Winslow works himself ragged doing all the grunt work on the island, from painting the tower walls to emptying chamber pots, with Wake berating him for everything from dirt on the floor to rudeness towards seagulls. The two men only get along when they’re drinking, passing their evenings with reminiscences, dirty jokes, and tuneless sea shanties. Even these conversations turn volatile, bubbling over into reckless accusations and violence. “You’re not even human anymore,” Winslow sneers at the old man, perhaps fearing isolation will render him similarly intolerable.
There’s something odd about the island, as well. Time progresses inconsistently (at one point, Wake insists two weeks have passed when Winslow has only perceived one day), nature itself seems to be hostile, and Winslow is tormented by split second visions of grasping tentacles and vicious mermaids – delusions that also afflicted his predecessor.
The plot here is slight, deliberately so: Eggers has forsaken coherent momentum in service of immersive disorientation.
The atmosphere of The Lighthouse is so strong, it could perhaps carry the movie even if everything else were lacking.
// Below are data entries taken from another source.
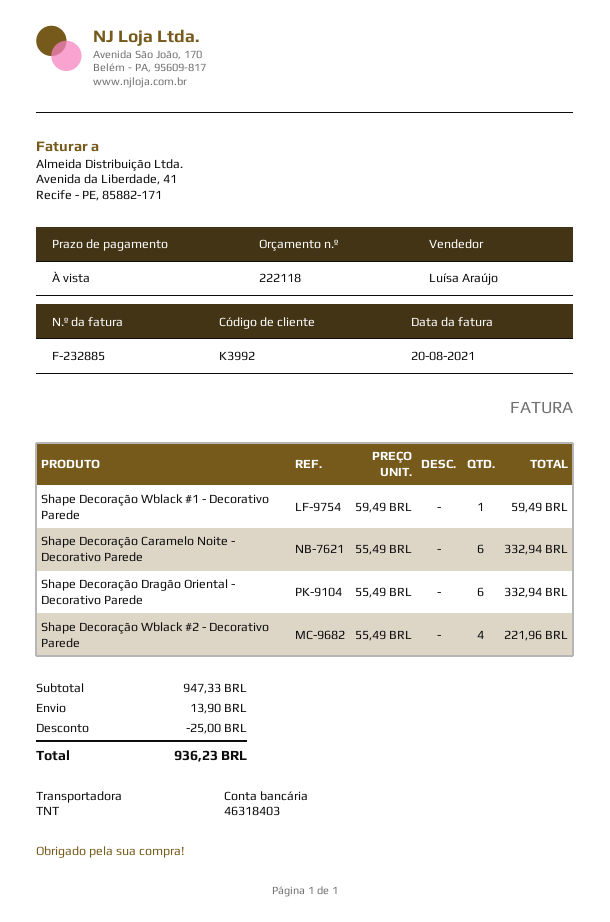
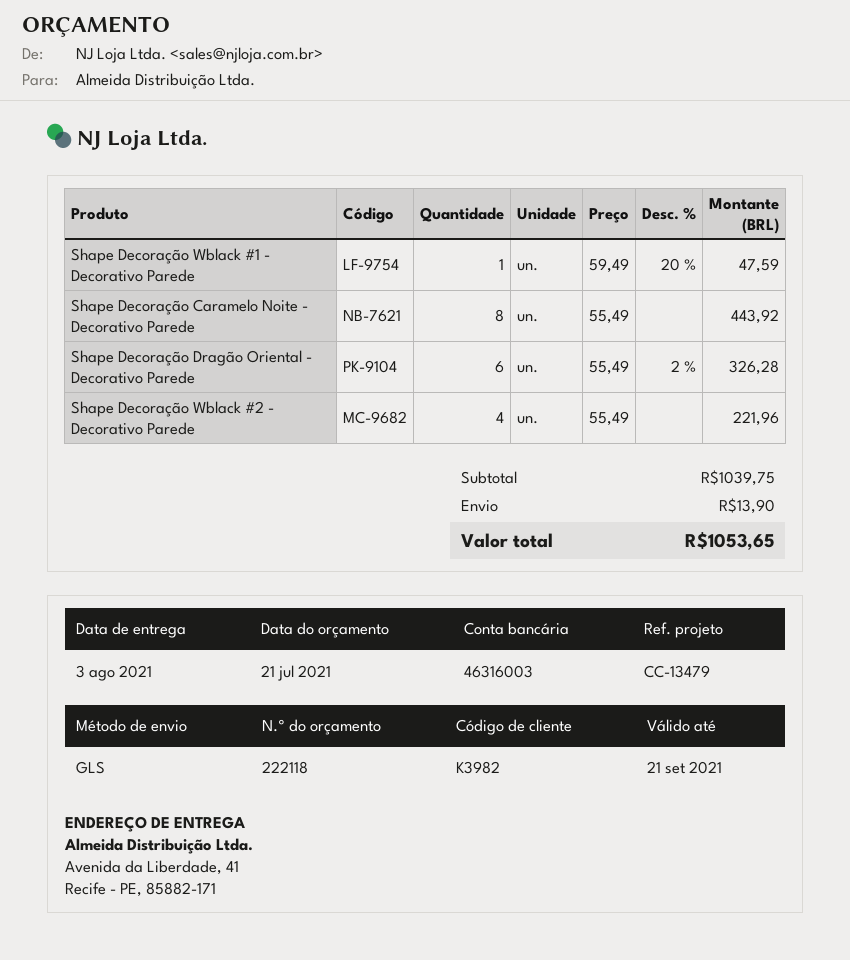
customer number: K3992 -> K3982
bank account: 46318403 -> 46316003
shipping method: TNT -> GLS
Shape Decoração Wblack #1 - Decorativo Parede: 1 x 59.49 = 59.49 -> 1 x 59.49 - 20% = 47.59
Shape Decoração Caramelo Noite - Decorativo Parede: 6 x 55.49 = 332.94 -> 8 x 55.49 = 443.92
Shape Decoração Dragão Oriental - Decorativo Parede: 6 x 55.49 = 332.94 -> 6 x 55.49 - 2% = 326.28
subtotal: 947.33 -> 1039.75
discount: 25.00 -> none
total: 936.23 -> 1053.65

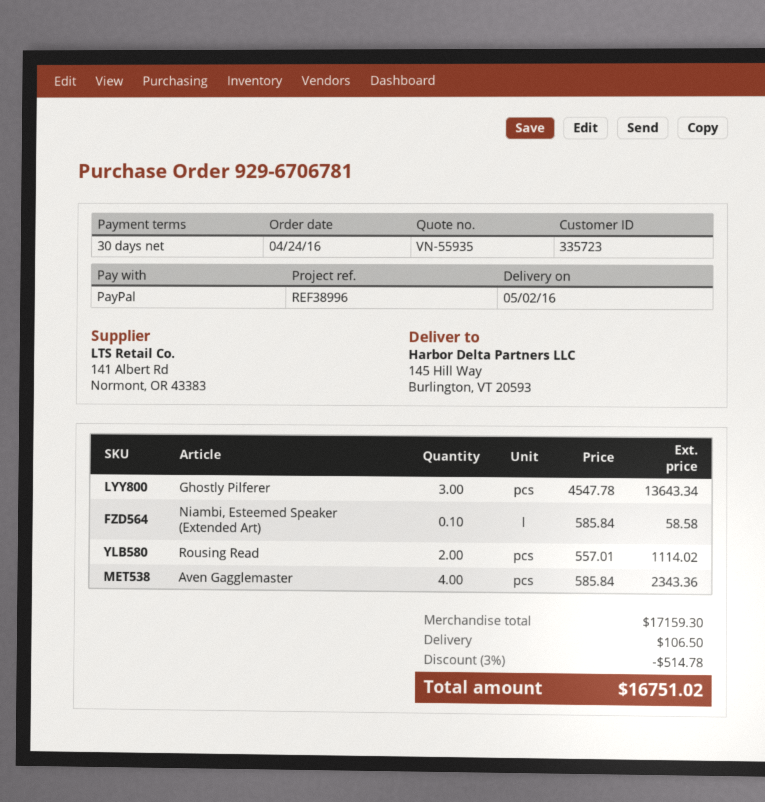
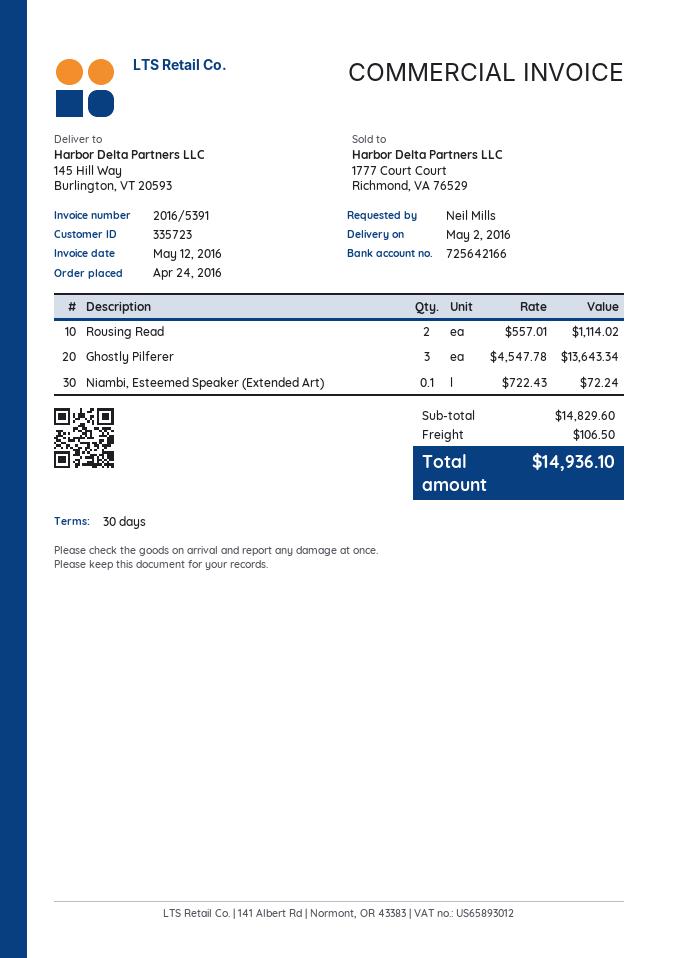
Niambi, Esteemed Speaker (Extended Art): 0.1 x 585.84 = 58.58 -> 0.1 x 722.43 = 72.24
Aven Gagglemaster: 4 x 585.84 = 2343.36 -> none
subtotal: 17159.30 -> 14829.60
discount: 3% = 514.78 -> none
total: 16751.02 -> 14936.10

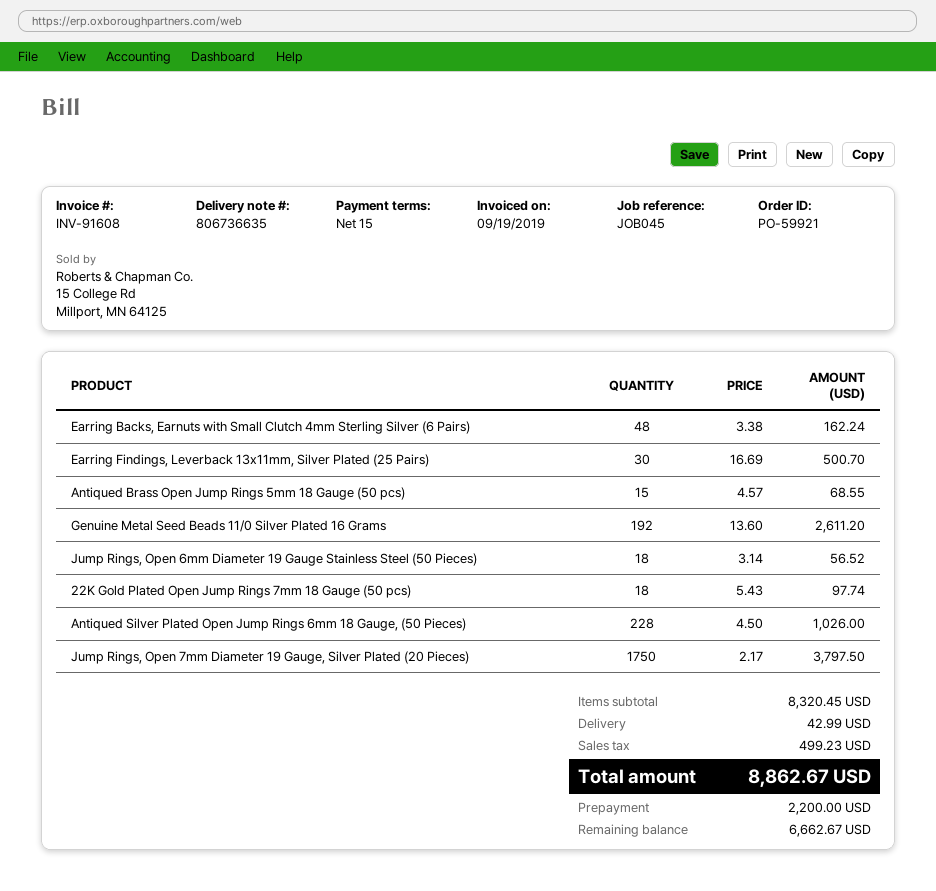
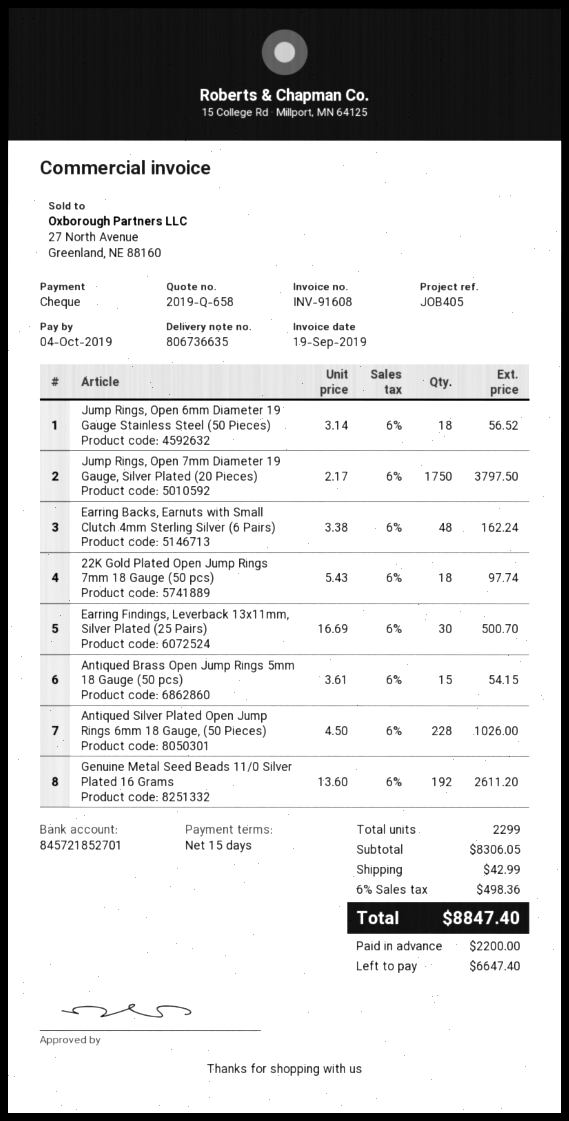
reference: JOB045 -> JOB405
Antiqued Brass Open Jump Rings 5mm 18 Gauge (50 pcs): 15 x 4.57 = 68.55 -> 15 x 3.61 = 54.15
subtotal: 8320.45 -> 8306.05
tax: 499.23 -> 498.36
total: 8862.67 -> 8847.40
balance: 6662.67 -> 6647.40

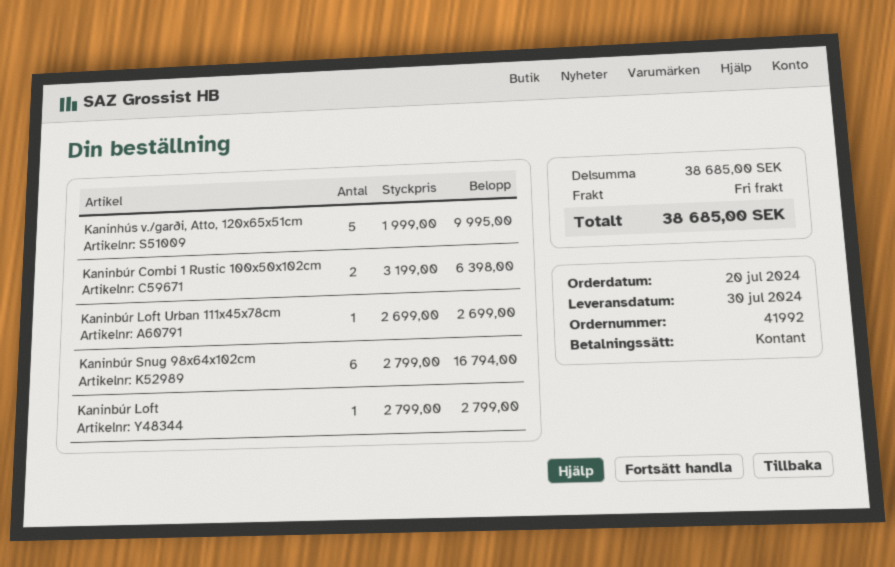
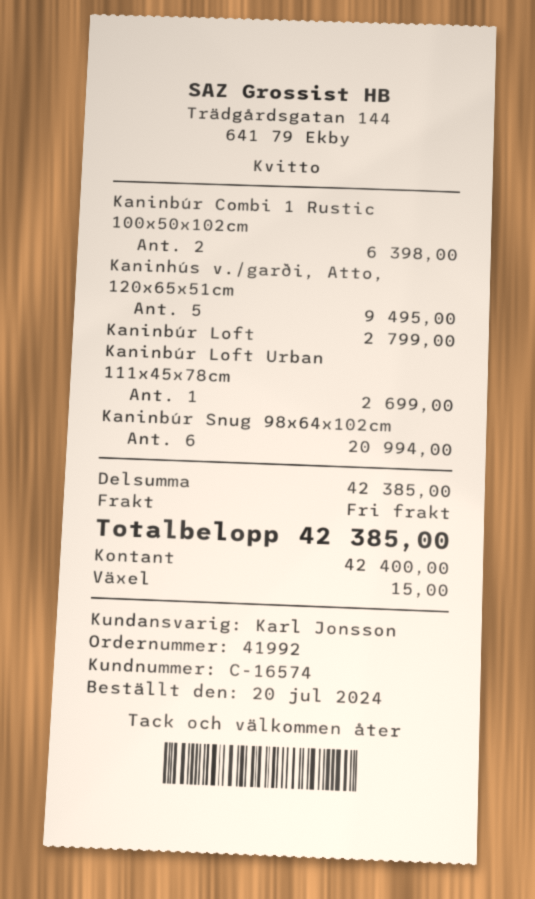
Kaninhús v./garði, Atto, 120x65x51cm: 5 for 9995.00 -> 5 for 9495.00
Kaninbúr Snug 98x64x102cm: 6 for 16794.00 -> 6 for 20994.00
subtotal: 38685.00 -> 42385.00
total: 38685.00 -> 42385.00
Jarin Blaschke’s black-and-white photography is stunning, with lingering shots of cramped quarters and eerie, mist-drenched rocks giving way to horrific hallucinations. The film’s jarring 1.19:1 aspect ratio initially feels counterproductive; for the first few scenes, you feel like you’re watching a movie, perhaps some haunted documentary recorded in the early days of film and hidden away ever since. But soon enough, the black bars on either side of the screen lend themselves to an omnipresent sense of claustrophobia, becoming indistinguishable from shadow. Mark Korven’s foreboding score mirrors the incessant droning of the foghorn, suggesting certain doom even when no immediate threat is apparent.
The acting here is also marvellous. Willem Dafoe is perfectly cast as a cantankerous – and manipulative – old lighthouse keeper, prone to verbose toasts, tall tales and elaborate mythological curses. And Robert Pattinson does a lot with his sparse dialogue as Wake’s cagier assistant, segueing effortlessly from sullen silence into ugly, drunken incoherence. Eggers strength lies in how fully he inserts into his worlds, and Dafoe and Pattinson complement his period authenticity by disappearing into their characters.
Egger’s camera is as unreliable a narrator as his protagonists. In one scene, Wake matter-of-factly accuses Winslow of attacking him with an axe – when in fact we’ve just seen Wake do that. Is Winslow imagining things, or is Wake gaslighting him? And why? Or is there some more sinister scheme going on, far beyond the comprehension of either man?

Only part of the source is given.